Recent changes to United States medical practice following the U.S. Supreme Court's decision in Dobbs v Jackson Woman's Health Organization have led to new forms of medical uncertainty arising from the interpretation and implementation of state law. Post-Dobbs legal restrictions are particularly challenging because they entail multiple forms of uncertainty that intensify when combined, with risks to pregnant patients and to the clinicians who care for them. In this article, we identify and describe three distinct types of uncertainty that obstetrician-gynecologists (OB-GYNs) in states with abortion bans encounter when caring for patients with an obstetric complication known as preterm prelabor (or premature) rupture of membranes (PPROM, i.e., ‘water breaking’). PPROM represents a paradigmatic case in which prognostic, legal, and existential uncertainty coalesce, leading to stress and discomfort for both patients and the clinicians caring for them. Focusing on OB-GYNs, we describe each of these forms of medical uncertainty in turn, and then elaborate a case study to show how they operate in tandem over time.

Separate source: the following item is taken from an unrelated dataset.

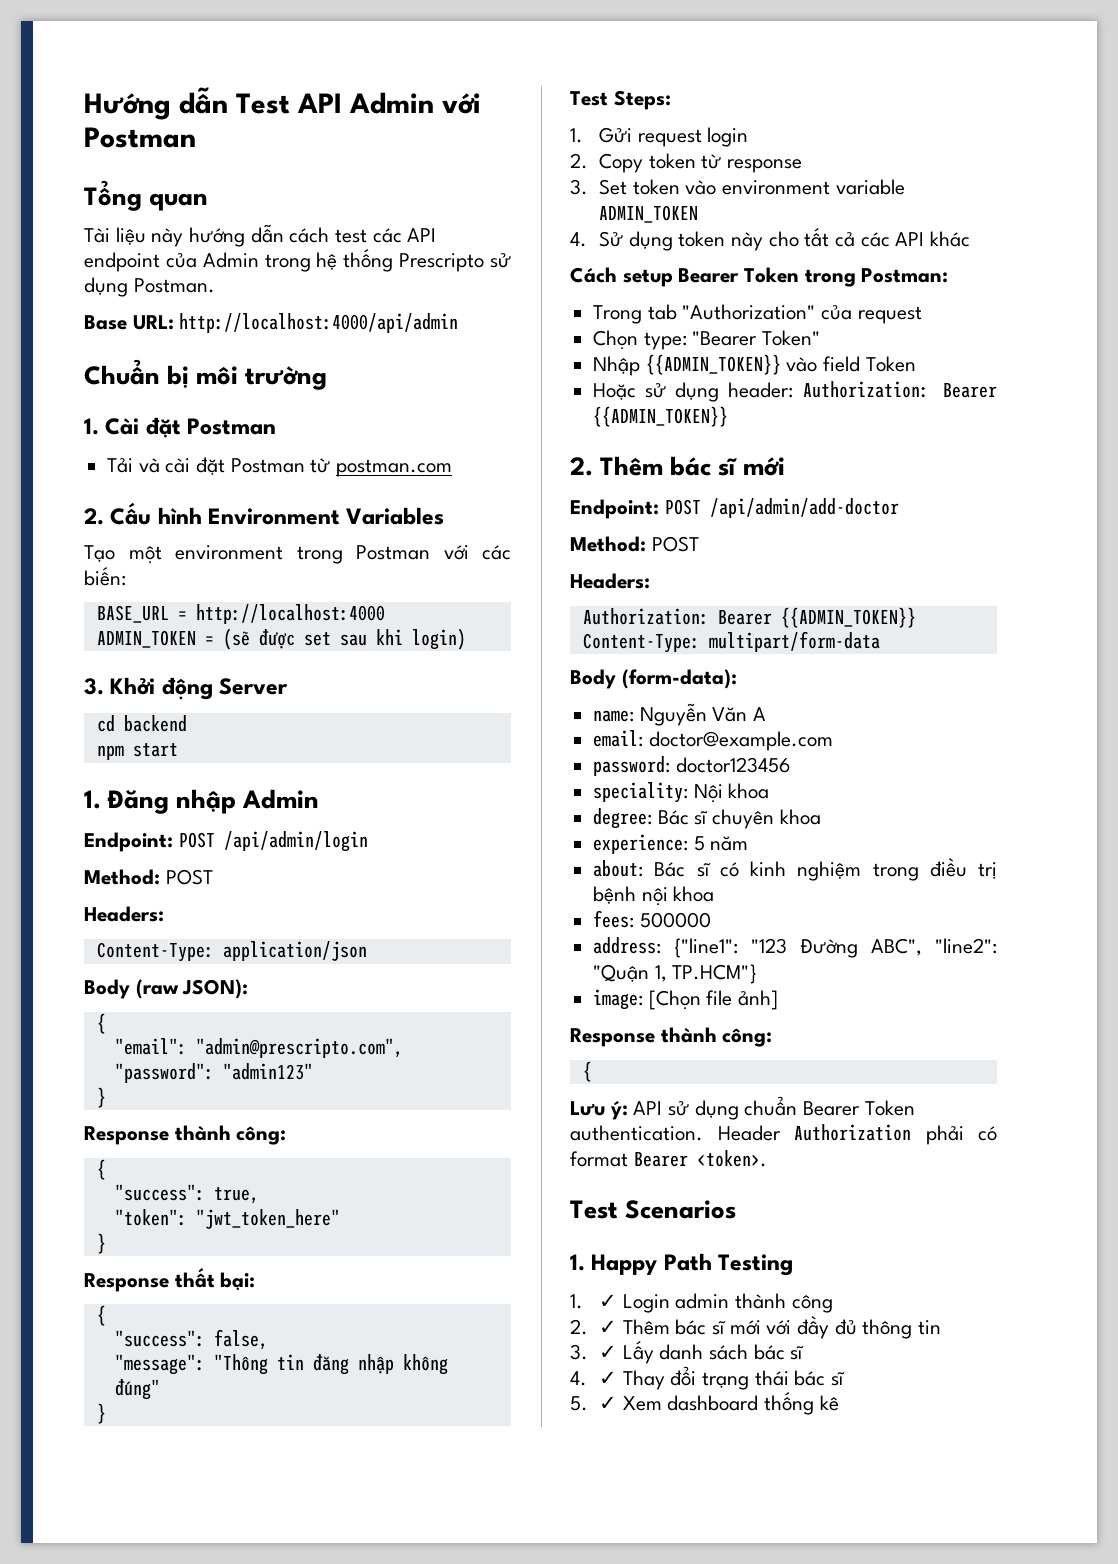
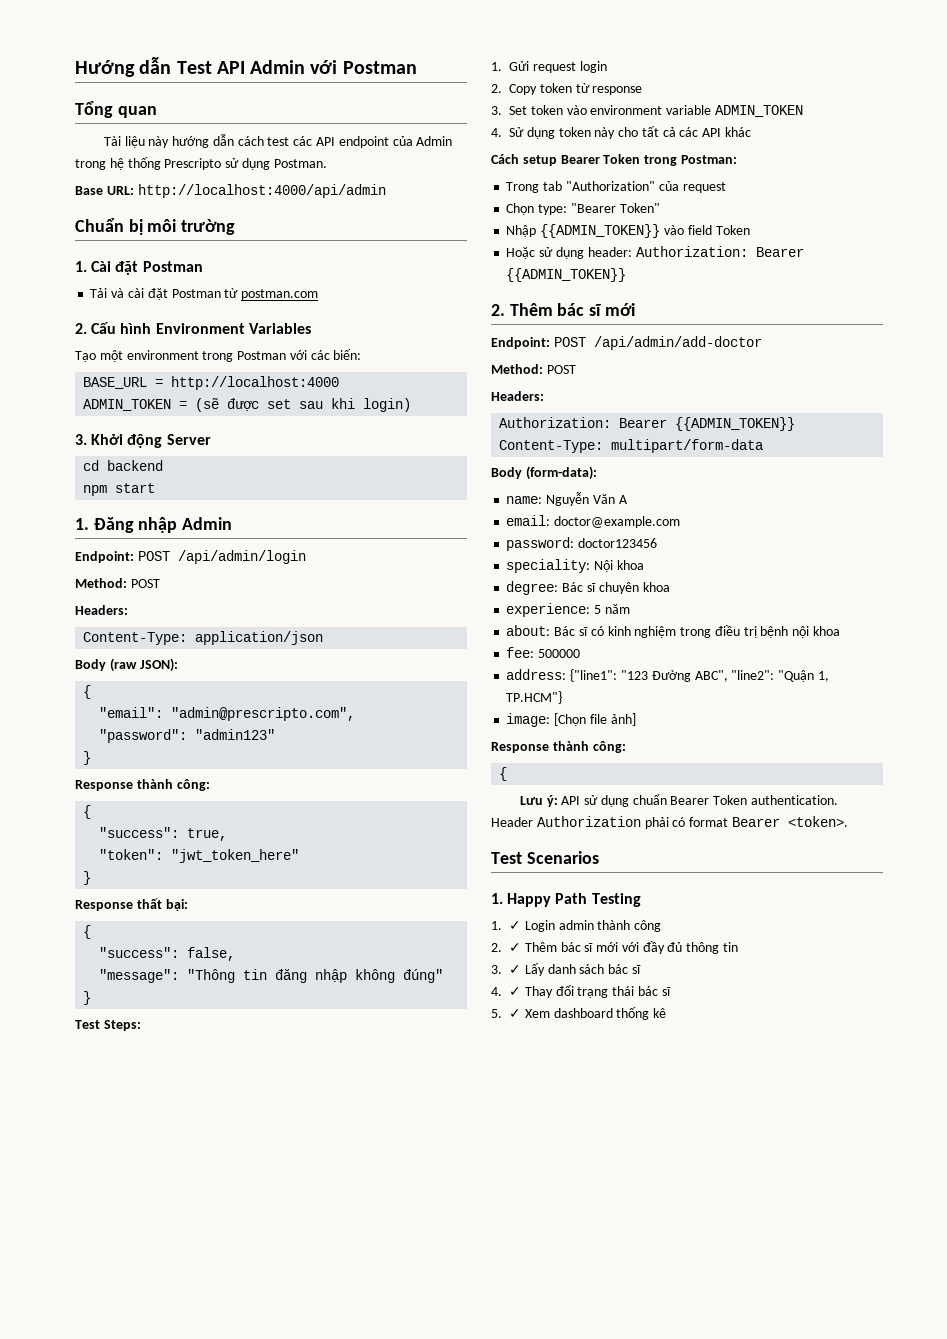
- fees: 500000
+ fee: 500000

In doing so, we add to a growing body of literature highlighting the relationship between structural conditions shaping medicine and uncertainty in practice. Whereas evidence-based medicine is organized around the logic of reducing uncertainty, we find that doing so is far more difficult when the uncertainty arises from politics as opposed to clinical factors.

Suggested Citation

  • Buchbinder, Mara & Arora, Kavita S. & McKetchnie, Samantha M. & Sabbath, Erika L., 2025. "Medical uncertainty in the shadow of Dobbs: Treating obstetric complications in a new reproductive frontier," Social Science & Medicine, Elsevier, vol. 369(C).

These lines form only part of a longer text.